US eQuity MarketRichard Cayne Meyer explains that it has been a solid first quarter for equity markets after a strong 2013, remarkably the resilience of US equity markets has been particularly impressive given uncertainty over the crisis in Ukraine and weak U.S. growth.

It was striking how resilient equity markets proved to be and how contained volatility stayed during this period.

Equity market volatility is being anchored at low levels by confidence in the positive structural outlook for the U.S. economy. When implied volatility (VIX) falls below 20, we have a favorable environment that allows valuations to expand explains Richard Cayne at Meyer in Bangkok Thailand.

Lower volatility was a pre-requisite for the re-rating in markets we saw in 2013, and it is currently well below 20. While many investors got used to elevated volatility through 2008-2012, it can stay low for a sustained period, much like it did in the 1990s, so investors should be wary of only looking at the recent past.

In terms of what might trigger volatility, the interest rate cycle has become the key focus. U.S. Fed chair Janet Yellen recently let slip at a press conference the phrase “six months” in response to how soon the interest rate cycle could start after tapering is completed.

While there was a small spike in volatility and equities fell on the news, there was no reaction from U.S. 10-year treasuries, indicating the lack of concern among bond investors about inflation risk.

Richard Cayne Meyer add that he believes the US will lead international markets higher.In the US, the news is only going to get better. It seems we are at an inflection point in the U.S. economy, and the market may not be fully recognizing how rapidly the economy is strengthening.

The data is improving across the board, whether it is loans data, manufacturing PMIs, services PMIs, or consumer confidence data.The speed of the improvement in the budget deficit is remarkable. Since 2009, the fiscal deficit has shrunk to around $600bn from $1.5trn. It is not improbablethat President Obama will finish his term with a fiscal surplus.

Valuations and Earnings Can Go Higher

Richard Cayne at Meyer comments that equity markets are no longer cheap, but nor are they expensive. In the U.S. market, we have a slightly unusual situation in earnings expectations at present.

Usually, we start the year with high and unrealistic earnings forecasts which have to be revised down. The opposite is the case this year, and we are likely to have a strong earnings season versus subdued expectations.

Beyond that, it is prudent to consider the standard counterargument to the buy case for the U.S., which has lately become commonplace. This argument points out the U.S. is on a P/E of 16 times, yet corporate profitability is at record highs.

If we cyclically adjust for peak profits, then the P/E is 22 times. Given we are approaching an interest rate tightening cycle, the bears say this makes the U.S. market a sell.

Richard Cayne at Meyer comments that profit margins may well be at record highs, but may move higher.
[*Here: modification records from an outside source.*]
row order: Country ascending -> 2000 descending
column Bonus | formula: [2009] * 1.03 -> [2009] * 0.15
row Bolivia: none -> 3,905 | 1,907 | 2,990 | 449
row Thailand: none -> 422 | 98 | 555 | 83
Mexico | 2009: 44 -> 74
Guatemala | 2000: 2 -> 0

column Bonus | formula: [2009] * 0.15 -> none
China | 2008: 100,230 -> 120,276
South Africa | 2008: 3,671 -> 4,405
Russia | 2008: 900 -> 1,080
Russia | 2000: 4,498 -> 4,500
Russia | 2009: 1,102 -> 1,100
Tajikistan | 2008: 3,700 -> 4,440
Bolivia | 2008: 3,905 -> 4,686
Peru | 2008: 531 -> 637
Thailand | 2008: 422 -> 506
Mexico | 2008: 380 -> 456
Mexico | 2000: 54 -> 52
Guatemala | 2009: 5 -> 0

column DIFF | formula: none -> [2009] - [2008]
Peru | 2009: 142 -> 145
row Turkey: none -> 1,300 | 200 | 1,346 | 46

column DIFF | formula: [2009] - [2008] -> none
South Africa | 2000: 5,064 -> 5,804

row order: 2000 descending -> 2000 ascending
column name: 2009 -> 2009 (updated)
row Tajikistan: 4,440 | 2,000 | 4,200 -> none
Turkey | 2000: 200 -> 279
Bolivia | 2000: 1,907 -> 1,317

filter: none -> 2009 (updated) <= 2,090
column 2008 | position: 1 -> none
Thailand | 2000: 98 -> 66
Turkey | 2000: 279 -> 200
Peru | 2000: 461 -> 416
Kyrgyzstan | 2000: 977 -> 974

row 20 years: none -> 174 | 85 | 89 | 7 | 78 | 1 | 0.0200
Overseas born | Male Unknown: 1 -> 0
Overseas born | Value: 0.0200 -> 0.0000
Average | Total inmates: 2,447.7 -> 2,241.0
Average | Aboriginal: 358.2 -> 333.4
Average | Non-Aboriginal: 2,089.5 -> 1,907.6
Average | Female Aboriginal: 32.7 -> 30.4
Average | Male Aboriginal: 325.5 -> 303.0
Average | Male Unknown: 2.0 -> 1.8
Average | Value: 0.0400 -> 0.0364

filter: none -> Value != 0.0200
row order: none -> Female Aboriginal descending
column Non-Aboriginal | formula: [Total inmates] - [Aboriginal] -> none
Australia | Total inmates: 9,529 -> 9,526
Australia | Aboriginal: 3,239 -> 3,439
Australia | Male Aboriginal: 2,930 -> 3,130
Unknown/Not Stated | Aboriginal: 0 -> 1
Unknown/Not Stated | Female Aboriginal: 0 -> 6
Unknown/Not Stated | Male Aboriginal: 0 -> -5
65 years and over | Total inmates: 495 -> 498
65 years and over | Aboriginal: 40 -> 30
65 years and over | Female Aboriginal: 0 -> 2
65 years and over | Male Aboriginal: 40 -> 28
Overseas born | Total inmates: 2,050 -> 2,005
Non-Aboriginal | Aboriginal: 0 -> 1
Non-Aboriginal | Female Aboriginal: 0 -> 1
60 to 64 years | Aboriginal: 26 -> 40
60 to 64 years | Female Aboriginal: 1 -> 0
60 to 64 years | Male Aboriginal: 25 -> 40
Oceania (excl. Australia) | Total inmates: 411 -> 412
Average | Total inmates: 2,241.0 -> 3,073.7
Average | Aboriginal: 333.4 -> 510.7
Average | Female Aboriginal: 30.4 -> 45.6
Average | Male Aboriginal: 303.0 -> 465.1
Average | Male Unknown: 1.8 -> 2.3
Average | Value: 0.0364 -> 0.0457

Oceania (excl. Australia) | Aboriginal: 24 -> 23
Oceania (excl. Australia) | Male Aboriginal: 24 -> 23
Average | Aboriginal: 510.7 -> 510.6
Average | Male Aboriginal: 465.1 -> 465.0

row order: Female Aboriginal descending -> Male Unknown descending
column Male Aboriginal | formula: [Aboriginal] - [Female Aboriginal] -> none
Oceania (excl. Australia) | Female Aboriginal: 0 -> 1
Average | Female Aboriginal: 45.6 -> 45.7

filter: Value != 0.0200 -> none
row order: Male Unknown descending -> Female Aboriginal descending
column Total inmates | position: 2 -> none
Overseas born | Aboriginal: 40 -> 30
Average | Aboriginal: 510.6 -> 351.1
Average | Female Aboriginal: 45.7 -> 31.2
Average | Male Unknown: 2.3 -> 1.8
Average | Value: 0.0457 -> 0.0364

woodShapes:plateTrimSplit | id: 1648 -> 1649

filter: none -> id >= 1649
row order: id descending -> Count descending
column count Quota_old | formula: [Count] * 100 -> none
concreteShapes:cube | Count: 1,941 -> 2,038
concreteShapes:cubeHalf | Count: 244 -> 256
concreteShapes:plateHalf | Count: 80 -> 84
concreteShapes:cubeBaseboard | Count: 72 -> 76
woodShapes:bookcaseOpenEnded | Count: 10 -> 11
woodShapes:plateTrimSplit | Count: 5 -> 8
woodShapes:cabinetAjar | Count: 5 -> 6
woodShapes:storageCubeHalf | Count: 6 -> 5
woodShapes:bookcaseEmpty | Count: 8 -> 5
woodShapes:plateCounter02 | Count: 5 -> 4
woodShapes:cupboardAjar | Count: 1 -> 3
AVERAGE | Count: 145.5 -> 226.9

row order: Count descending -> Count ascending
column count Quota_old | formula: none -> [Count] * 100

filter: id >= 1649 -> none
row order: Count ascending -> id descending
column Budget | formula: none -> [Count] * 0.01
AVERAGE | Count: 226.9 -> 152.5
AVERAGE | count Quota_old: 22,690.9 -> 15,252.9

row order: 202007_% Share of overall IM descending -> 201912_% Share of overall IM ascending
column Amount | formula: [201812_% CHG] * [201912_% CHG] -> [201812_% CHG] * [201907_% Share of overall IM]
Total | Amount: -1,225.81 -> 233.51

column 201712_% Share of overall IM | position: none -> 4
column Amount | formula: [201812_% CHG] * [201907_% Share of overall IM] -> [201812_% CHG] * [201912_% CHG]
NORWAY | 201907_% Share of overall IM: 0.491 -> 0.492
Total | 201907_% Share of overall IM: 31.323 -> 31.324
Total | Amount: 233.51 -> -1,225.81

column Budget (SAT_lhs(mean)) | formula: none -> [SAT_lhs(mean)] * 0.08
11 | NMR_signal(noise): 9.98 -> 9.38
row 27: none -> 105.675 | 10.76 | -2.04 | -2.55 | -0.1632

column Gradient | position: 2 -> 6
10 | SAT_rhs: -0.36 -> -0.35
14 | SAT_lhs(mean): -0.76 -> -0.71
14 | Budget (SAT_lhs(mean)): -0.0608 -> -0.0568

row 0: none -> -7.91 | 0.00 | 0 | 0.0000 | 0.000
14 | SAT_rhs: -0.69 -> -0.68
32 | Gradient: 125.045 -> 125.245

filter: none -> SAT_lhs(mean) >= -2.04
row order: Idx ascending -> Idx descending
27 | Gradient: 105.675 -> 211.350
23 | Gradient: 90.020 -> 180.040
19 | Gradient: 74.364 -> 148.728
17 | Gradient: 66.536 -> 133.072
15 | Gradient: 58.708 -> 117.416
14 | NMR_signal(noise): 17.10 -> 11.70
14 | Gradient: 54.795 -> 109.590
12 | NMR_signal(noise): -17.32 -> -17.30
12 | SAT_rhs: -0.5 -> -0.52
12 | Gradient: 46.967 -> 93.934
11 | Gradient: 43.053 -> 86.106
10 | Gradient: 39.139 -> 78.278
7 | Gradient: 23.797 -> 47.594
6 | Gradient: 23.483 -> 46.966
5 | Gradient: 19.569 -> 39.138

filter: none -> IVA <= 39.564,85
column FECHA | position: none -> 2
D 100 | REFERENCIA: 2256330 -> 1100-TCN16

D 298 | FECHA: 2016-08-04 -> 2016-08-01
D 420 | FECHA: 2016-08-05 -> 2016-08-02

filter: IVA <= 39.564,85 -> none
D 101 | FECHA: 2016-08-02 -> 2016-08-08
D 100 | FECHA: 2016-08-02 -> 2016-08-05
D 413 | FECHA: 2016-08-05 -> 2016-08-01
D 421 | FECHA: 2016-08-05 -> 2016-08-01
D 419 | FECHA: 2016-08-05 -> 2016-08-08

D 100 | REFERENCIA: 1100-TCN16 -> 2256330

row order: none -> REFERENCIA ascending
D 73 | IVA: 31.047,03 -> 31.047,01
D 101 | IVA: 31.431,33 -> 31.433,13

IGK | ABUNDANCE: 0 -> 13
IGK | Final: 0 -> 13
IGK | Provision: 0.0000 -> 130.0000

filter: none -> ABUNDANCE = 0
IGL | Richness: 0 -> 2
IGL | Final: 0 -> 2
The distribution of profits between capital and labor in the U.S. is going through a fundamental shift.

There are a number of reasons why profit margins can stay high, such as the globalization of labor forces, less organization of labor, technological change, and the ability of markets to press companies to focus on profit margins in a way that just did not happen 30 years ago.

Overall, the outlook for corporate earnings remains favorable.

Richard Cayne Meyer Asset Management Ltd – Buy on the Dips

The U.S. market is going to break out strongly on the upside from its current period of consolidation. With compressed yields on U.S. and euro credit, equities will look attractive versus credit as earnings come through.

The danger is U.S. equities have a too-strong rather than a too-weak year, given the positive outlook for both liquidity and earnings.

It is evident some investors have been left a little traumatized by the bear market in equities and are still relatively fearful.

It is believed by some that we are in the middle of a bull market and, in a bull market, you buy the dips.

In this light, if we get a mid-cycle correction based on the expected onset of the interest rate tightening cycle in 2015, this would be a buying opportunity, and, the S&P 500 could move to 2,000-2,300 from its current level of 1,800.

Richard Cayne Meyer born in Montreal, Quebec Canada resides in Bangkok Thailand and runs the Meyer Group of Companies  Prior to which he was residing in Tokyo Japan for over 15 years and is currently CEO of Asia Wealth Group Holdings Ltd a London, UK Stock Exchange listed Financial Holdings Company.  Richard Cayne has been involved in the wealth management space in Tokyo Japan and has assisted many High Net worth Japanese families create innovative international tax and wealth management planning solutions. Wealth Group.